Against this background, coupled with the emergence of the case of AstraZeneca China’s former President Wang Lei in 2024, AstraZeneca China has undergone multiple organizational adjustments and leadership changes over the past one or two years. Many of these involve veteran employees who have worked at AstraZeneca China for many years, including Huang Bin, leaving the company.
For example, in September 2025, former AstraZeneca China Vice President and Head of Medical Affairs Yang Haiying, as well as former Vice President and Head of Human Resources Liao Peishan, left their positions. In April of the same year, Liu Qian, former General Manager of AstraZeneca China’s Respiratory and Gastrointestinal Business Unit, also left and subsequently joined Astellas as the General Manager of Astellas China.
In addition, over the past six months, AstraZeneca China has implemented several structural changes, including establishing a dedicated Medical Affairs team within therapeutic areas, to support business development; creating a new Early Pipeline Department to focus on clinical trials from Phase 3 to 18 months before market launch; and establishing a Full Product Channel Business Unit to integrate previously scattered retail, county, and other business lines.

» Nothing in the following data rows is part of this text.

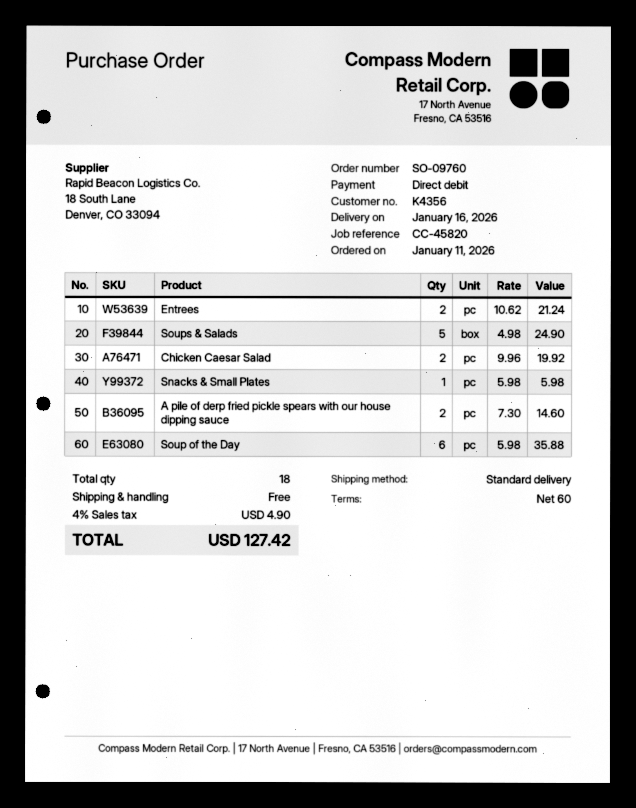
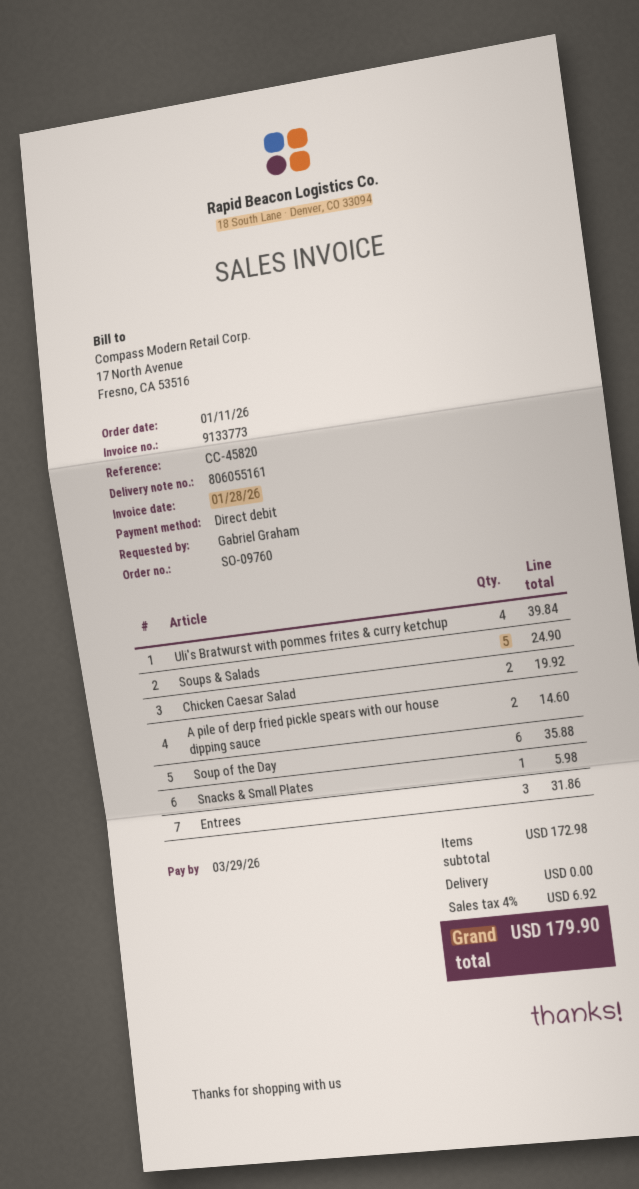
Entrees: 2 for 21.24 -> 3 for 31.86
Uli's Bratwurst with pommes frites & curry ketchup: none -> 4 for 39.84
tax: 4% = 4.90 -> 4% = 6.92
total: 127.42 -> 179.90

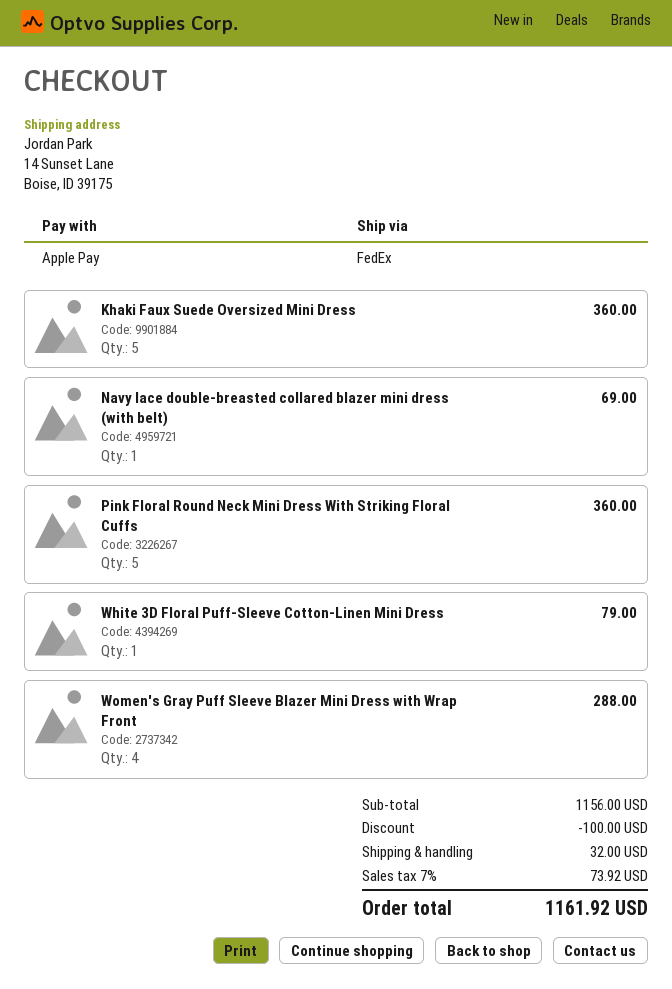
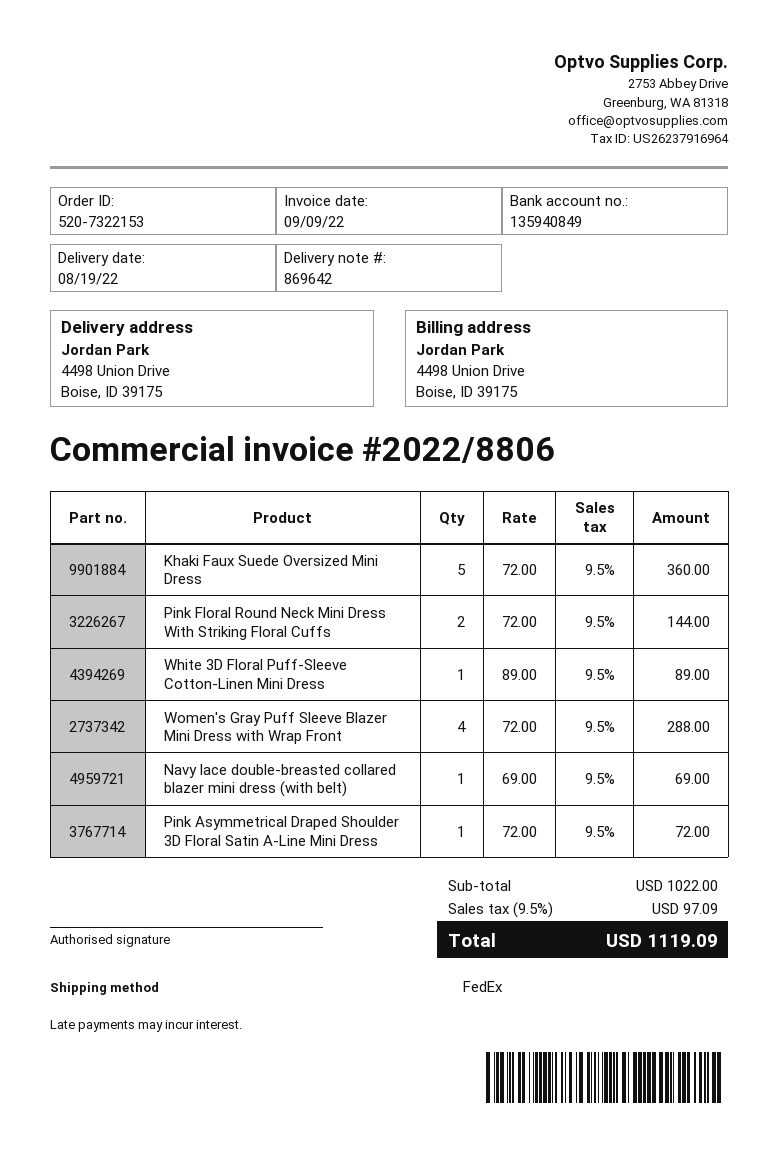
ship to: 14 Sunset Lane, Boise, ID 39175 -> 4498 Union Drive, Boise, ID 39175
Pink Floral Round Neck Mini Dress With Striking Floral Cuffs: 5 for 360.00 -> 2 for 144.00
White 3D Floral Puff-Sleeve Cotton-Linen Mini Dress: 1 for 79.00 -> 1 for 89.00
Pink Asymmetrical Draped Shoulder 3D Floral Satin A‑Line Mini Dress: none -> 1 for 72.00
subtotal: 1156.00 -> 1022.00
discount: 100.00 -> none
shipping: 32.00 -> none
tax: 7% = 73.92 -> 9.5% = 97.09
total: 1161.92 -> 1119.09

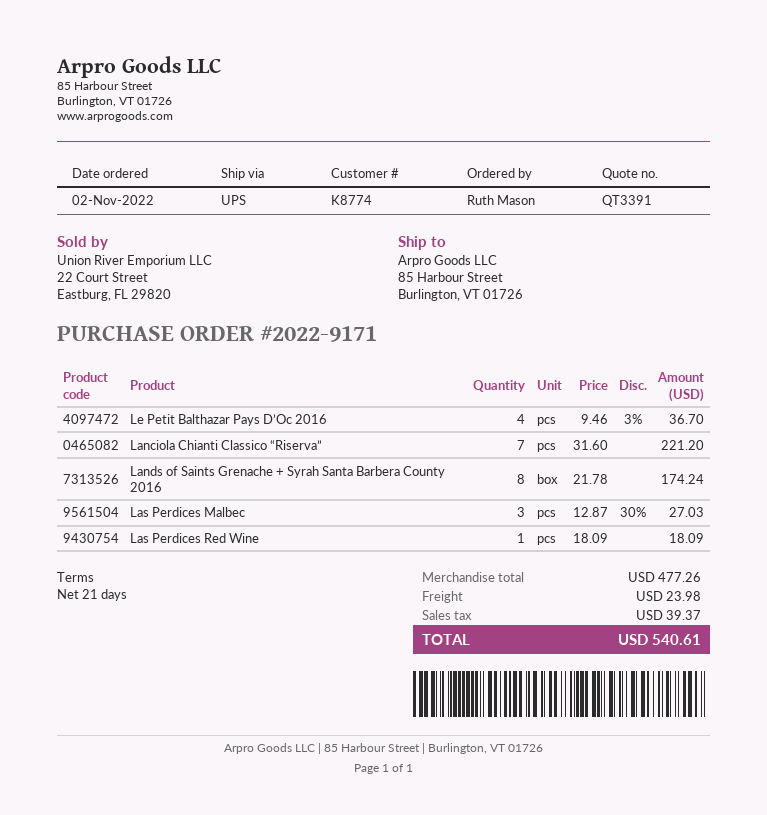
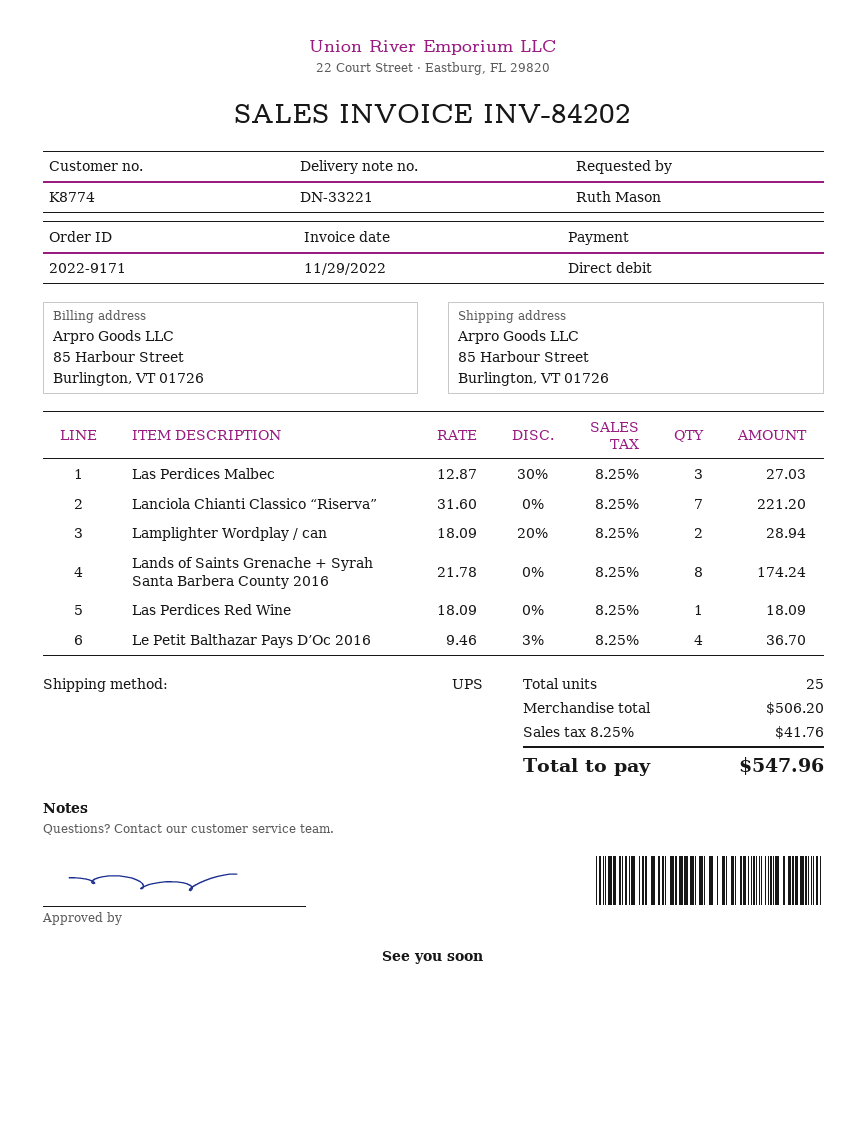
Lamplighter Wordplay / can: none -> 2 x 18.09 - 20% = 28.94
subtotal: 477.26 -> 506.20
shipping: 23.98 -> none
tax: 39.37 -> 41.76
total: 540.61 -> 547.96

During this period, the government affairs and market access department previously led by Huang Bin has been further subdivided into Corporate Affairs and Market Access departments. Huang Bin has been appointed head of the Market Access Department, overseeing market access work, which may indicate a reduction in his scope of authority.
On the other hand, with ongoing optimization of national healthcare policies encouraging innovation, the first edition of the Commercial Insurance Innovative Drug List was implemented in December 2025 to facilitate coverage of high-value innovative drugs; early 2026 will see the implementation of a reference drug pre-communication approach to improve the efficiency and scientific basis of drug inclusion in medical insurance through pre-communication. These developments are likely to increase demand for talent in drug access.
Currently, Huang Bin’s future plans remain unknown.
In terms of performance, AstraZeneca’s revenue for 2025 is projected at $58.739 billion, an 8% increase year-over-year. Revenue in China is expected to reach $6.654 billion, up 4%, accounting for approximately 11%.